Sendo a juventude vulnerável por excelência, Dorian Gray se deixa levar pela capciosa interferência de Henry Wolton e passa a entender o sentido de sua existência a partir daquilo que há mais de precioso nela: a sua beleza e juventude. No afã da hipervalorização imagética, Basil resolve produzir um retrato do belo rapaz. O resultado final é mágico. Dorian ver-se pintado no auge de suas potencialidades físicas e, hipnotizado pelo que vê – assim como Narciso o fez em seu lago na antiguidade-, sente que suas feições serão deterioradas pelo tempo, enquanto aquele retrato permanecerá idêntico ao momento que foi pintado, guardando para todo o sempre o instante vivaz em que o belo e o novo – o que há de mais precioso para ser louvado, segundo o já mudado Dorian – estarão imaculados naquela imagem. Então, ensandecido pelo triste fim que sua perene existência mortal lhe reserva, ele invoca dentro de sua alma o desejo de permanecer infinitamente como aquele retrato, ao passo que o quadro carregaria as desgraças impostas pelo tempo.  

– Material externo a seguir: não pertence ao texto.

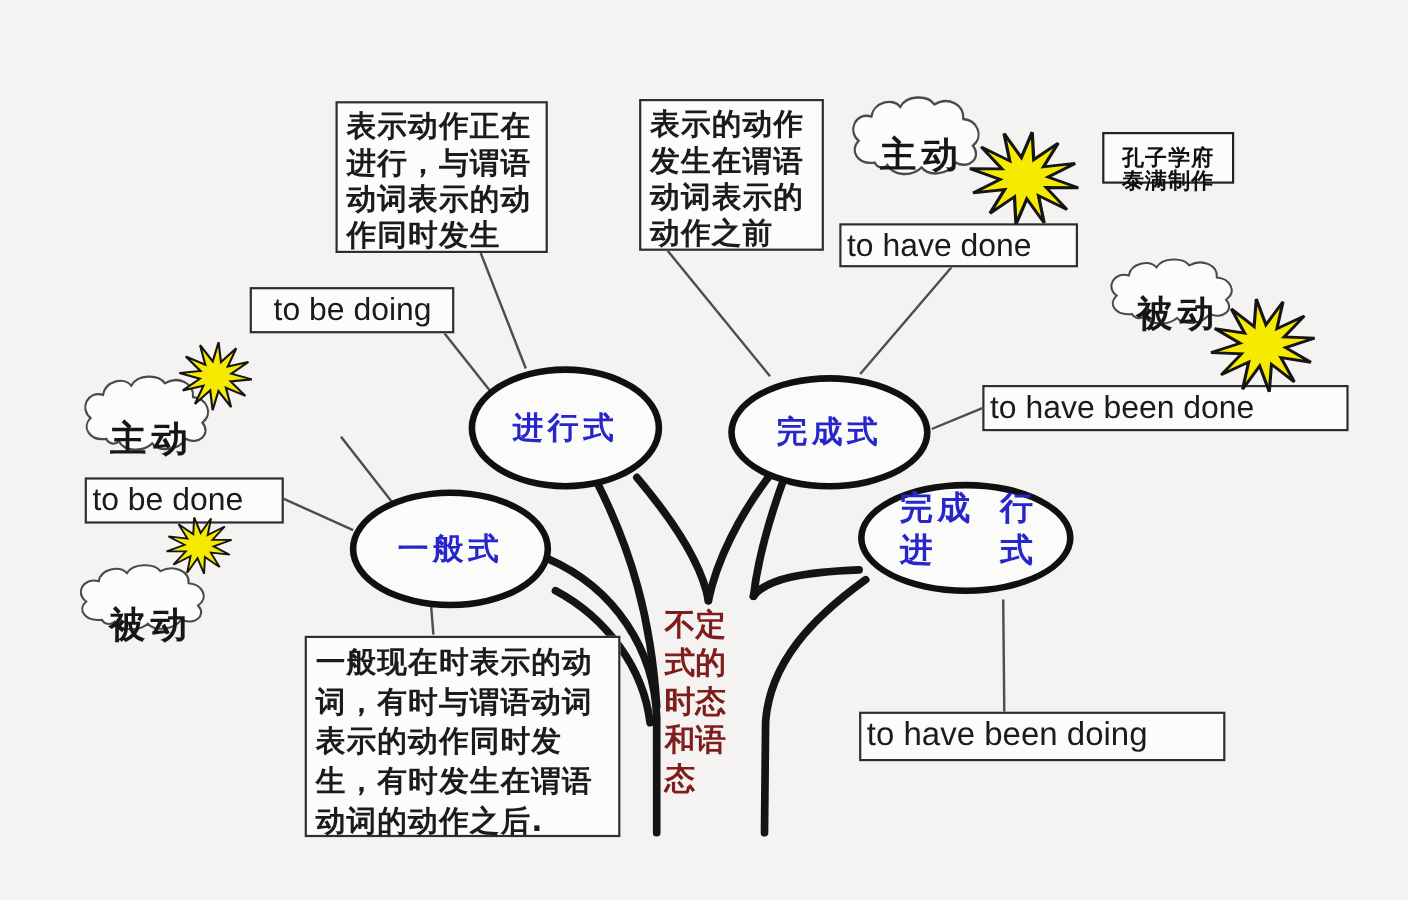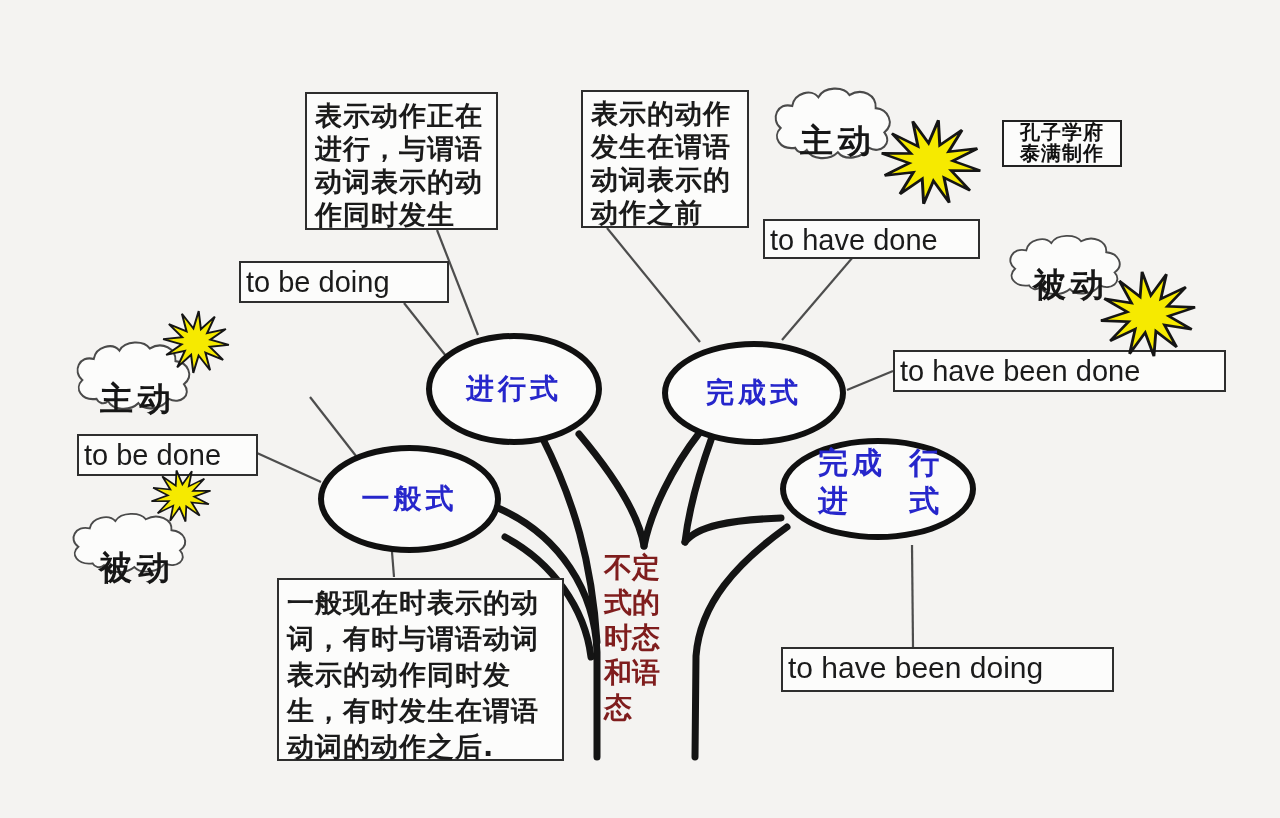--- a/index.html
+++ b/index.html
@@ -17,21 +17,21 @@
   .box.en{font-size:29px;line-height:36px;padding:1px 4px 0 5px;white-space:nowrap;
           font-family:"Liberation Sans","DejaVu Sans",sans-serif;}
   .box.zh{font-weight:bold;font-size:27px;line-height:33px;padding:5px 8px;
           letter-spacing:1px;}
   .box.zh .ln{white-space:nowrap;}
 
   
   #watermark{position:absolute;z-index:5;left:1002px;top:120px;width:120px;height:47px;
        background:#fcfcfb;border:2px solid #222;box-sizing:border-box;text-align:center;
        font-weight:bold;font-size:20px;line-height:21px;letter-spacing:1px;color:#111;
-       padding-top:0;}
+       padding-top:11px;}
 
   
   .enode{position:absolute;z-index:4;background:#fbfbfa;border:6px solid #101010;
          border-radius:50%;box-sizing:border-box;display:flex;align-items:center;
          justify-content:center;color:#2626cb;font-weight:bold;font-size:28px;
          letter-spacing:4px;}
   #node-perfect-progressive{flex-direction:row;align-items:flex-start;
          justify-content:center;padding-left:32px;line-height:38px;}
 
   
@@ -105,23 +105,23 @@
   </div>
 
   <div class="box zh" style="left:252px;top:578px;width:287px;height:183px;line-height:36px;margin-left:25px;">
     <div class="ln">一般现在时表示的动</div>
     <div class="ln">词，有时与谓语动词</div>
     <div class="ln">表示的动作同时发</div>
     <div class="ln">生，有时发生在谓语</div>
     <div class="ln">动词的动作之后.</div>
   </div>
 
-  <div class="box en" style="left:239px;top:261px;width:210px;height:42px;">to be doing</div>
+  <div class="box en" style="left:227px;top:261px;width:186px;height:42px;text-align:center;">to be doing</div>
   <div class="box en" style="left:77px;top:434px;width:181px;height:42px;">to be done</div>
-  <div class="box en" style="left:763px;top:203px;width:217px;height:40px;margin-top:16px;">to have done</div>
+  <div class="box en" style="left:763px;top:203px;width:217px;height:40px;">to have done</div>
   <div class="box en" style="left:893px;top:350px;width:333px;height:42px;">to have been done</div>
   <div class="box en" style="left:781px;top:647px;width:333px;height:45px;font-size:30px;">to have been doing</div>
 
   <div id="watermark">
     <div>孔子学府</div>
     <div>泰满制作</div>
   </div>
 
   <div class="enode" style="left:426px;top:333px;width:176px;height:112px;">进行式</div>
   <div class="enode" style="left:662px;top:341px;width:184px;height:104px;">完成式</div>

Ao se condenar a tal moldura, diversas implicações psicológicas emanam na vida de Dorian Gray. Entretanto, é preciso ler a obra para absorver as mudanças sofridas por este personagem susceptível a influências externas, mimado, por vezes irascível, mas tão atemporal. A autoflagelação de Gray irrompe o tempo. Hoje, a busca incessante pela beleza física tem feito com que diversos indivíduos entreguem suas almas, muitas vezes literalmente, para conquistar as definições perfeitas. Não à toa a beleza abra portas, sobretudo se for padronizada a partir do espectro eurocêntrico do qual foi moldada a cultura ocidental. O belo sobrepõe tudo, ultrapassa a emoção e extrapola a razão levando muitos indivíduos aos mais absurdos gestos para adquiri-lo. Tamanha supervalorização saiu das artes plásticas e ganhou notoriedade em outros veículos como o cinema, a mídia televisiva e hoje a internet.

O Retrato de Dorian Gray não apenas questiona a nossa devoção fanática pela perfeição corpórea como desmascara certas atitudes animalescas realizadas por nós para pertencer a tais ideias de beleza; tão fugidios em sua essência. É uma excelente obra. Curta, de linguagem simples, atemporal, provocativa, que nos faz refletir sobre como exaltamos inutilmente a beleza em detrimento de outras potencialidades caras à existência. Leitura imperdível para quem pretende entender os efeitos dos discursos hipnóticos usados por grandes nomes da sociedade para angariar milhares de seguidores ávidos por pertencimento através daquilo que é visto, e aceitável, como belo. Além das implicações reflexivas que inevitavelmente emergirão da obra, O Retrato de Dorian Gray é uma deliciosa leitura, mesclada com doses calculadas de humor, sarcasmos, aforismos, frases de efeito, filosofias, tudo isso sem pesar a mente do leitor com metáforas desnecessárias e por vezes incompreensíveis. O livro é tão belo na linguagem quanto em essência, por isso se imortalizou entre nós e figurará por muito tempo nessa era de Selfie onde o Retrato de Dorian Gray passou a ser digitalizado.